→ Data in this exercise
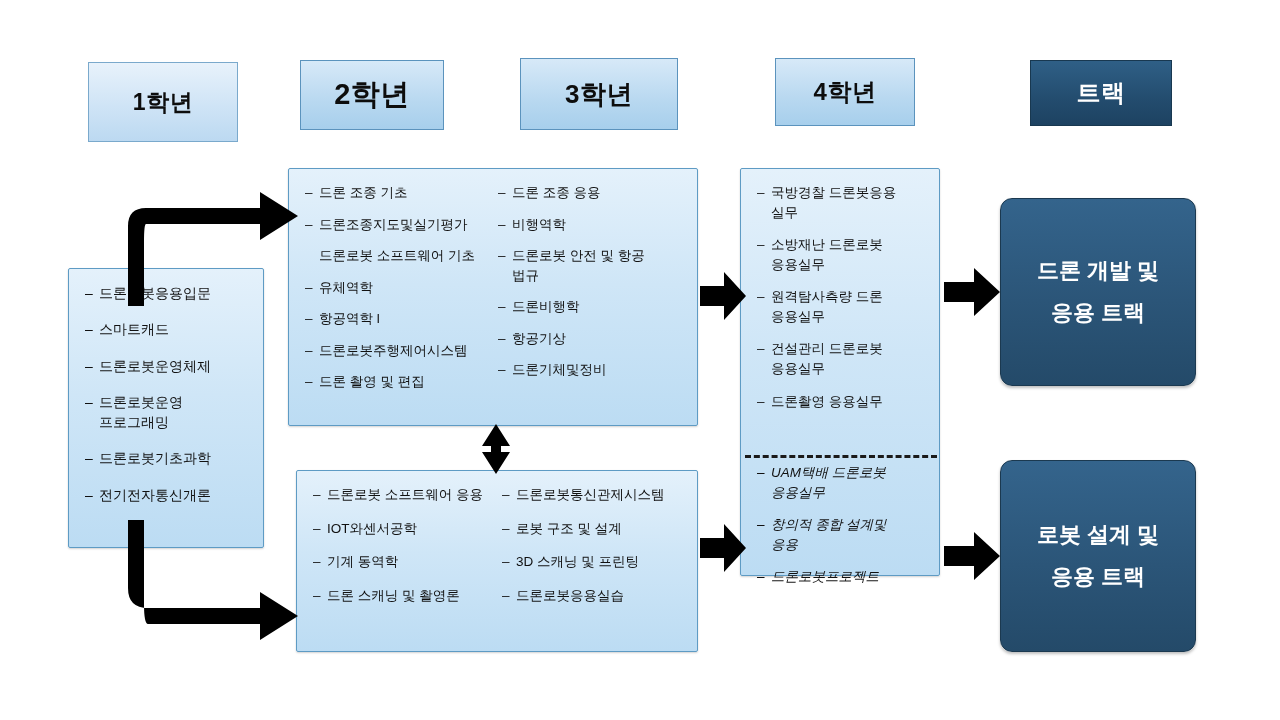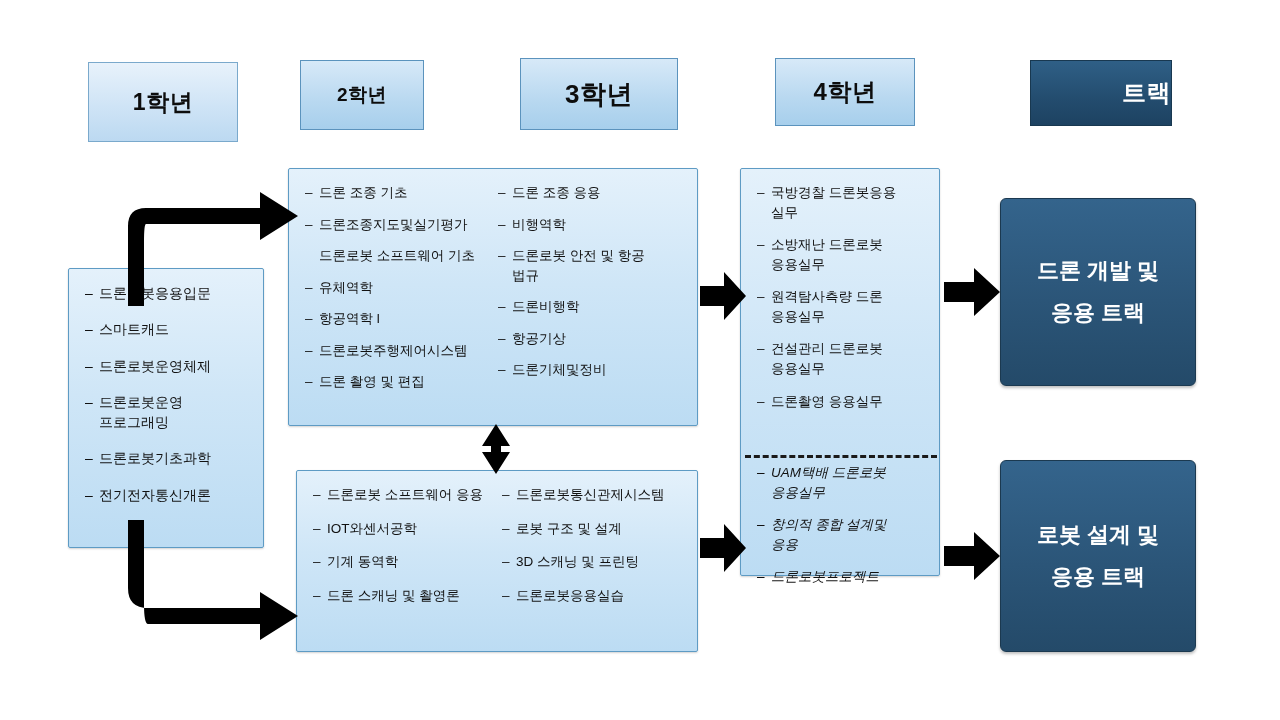--- a/index.html
+++ b/index.html
@@ -40,25 +40,24 @@
   }
   .year-mid {
     background: linear-gradient(180deg, #d7e9f8 0%, #b8d8f0 60%, #a7cfec 100%);
     border: 1px solid #5b93bd;
     color: #0d0d0d;
   }
   .year-dark {
     background: linear-gradient(180deg, #2f5f86 0%, #234c6e 60%, #1d4261 100%);
     border: 1px solid #183850;
     color: #ffffff;
-    justify-content: flex-end;
   }
 
   #year1 { left: 88px;  top: 62px;  width: 150px; height: 80px; font-size: 23px; }
-  #year2 { left: 300px; top: 60px;  width: 124px; height: 70px; font-size: 19px; }
+  #year2 { left: 300px; top: 60px;  width: 144px; height: 70px; font-size: 29px; }
   #year3 { left: 520px; top: 58px;  width: 158px; height: 72px; font-size: 26px; }
   #year4 { left: 775px; top: 58px;  width: 140px; height: 68px; font-size: 24px; }
   #track-head { left: 1030px; top: 60px; width: 142px; height: 66px; font-size: 24px; }
 
   
   .panel {
     position: absolute;
     box-sizing: border-box;
     border-radius: 2px;
     border: 1px solid #5e9bc4;
@@ -110,21 +109,21 @@
     top: 455px;
     width: 192px;
     height: 0;
     border-top: 3px dashed #1a1a1a;
   }
 
   
   .track-box {
     position: absolute;
     box-sizing: border-box;
-    border-radius: 6px;
+    border-radius: 12px;
     background: linear-gradient(180deg, #34648c 0%, #2b5578 55%, #244a69 100%);
     border: 1px solid #1b3950;
     color: #ffffff;
     display: flex;
     align-items: center;
     justify-content: center;
     text-align: center;
     font-size: 22px;
     font-weight: bold;
     line-height: 1.9;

→ Task to complete
Can you retype every record above exactly, leaving out the pictures?

→ Solution below
--- a/index.html
+++ b/index.html
@@ -40,25 +40,24 @@
   }
   .year-mid {
     background: linear-gradient(180deg, #d7e9f8 0%, #b8d8f0 60%, #a7cfec 100%);
     border: 1px solid #5b93bd;
     color: #0d0d0d;
   }
   .year-dark {
     background: linear-gradient(180deg, #2f5f86 0%, #234c6e 60%, #1d4261 100%);
     border: 1px solid #183850;
     color: #ffffff;
-    justify-content: flex-end;
   }
 
   #year1 { left: 88px;  top: 62px;  width: 150px; height: 80px; font-size: 23px; }
-  #year2 { left: 300px; top: 60px;  width: 124px; height: 70px; font-size: 19px; }
+  #year2 { left: 300px; top: 60px;  width: 144px; height: 70px; font-size: 29px; }
   #year3 { left: 520px; top: 58px;  width: 158px; height: 72px; font-size: 26px; }
   #year4 { left: 775px; top: 58px;  width: 140px; height: 68px; font-size: 24px; }
   #track-head { left: 1030px; top: 60px; width: 142px; height: 66px; font-size: 24px; }
 
   
   .panel {
     position: absolute;
     box-sizing: border-box;
     border-radius: 2px;
     border: 1px solid #5e9bc4;
@@ -110,21 +109,21 @@
     top: 455px;
     width: 192px;
     height: 0;
     border-top: 3px dashed #1a1a1a;
   }
 
   
   .track-box {
     position: absolute;
     box-sizing: border-box;
-    border-radius: 6px;
+    border-radius: 12px;
     background: linear-gradient(180deg, #34648c 0%, #2b5578 55%, #244a69 100%);
     border: 1px solid #1b3950;
     color: #ffffff;
     display: flex;
     align-items: center;
     justify-content: center;
     text-align: center;
     font-size: 22px;
     font-weight: bold;
     line-height: 1.9;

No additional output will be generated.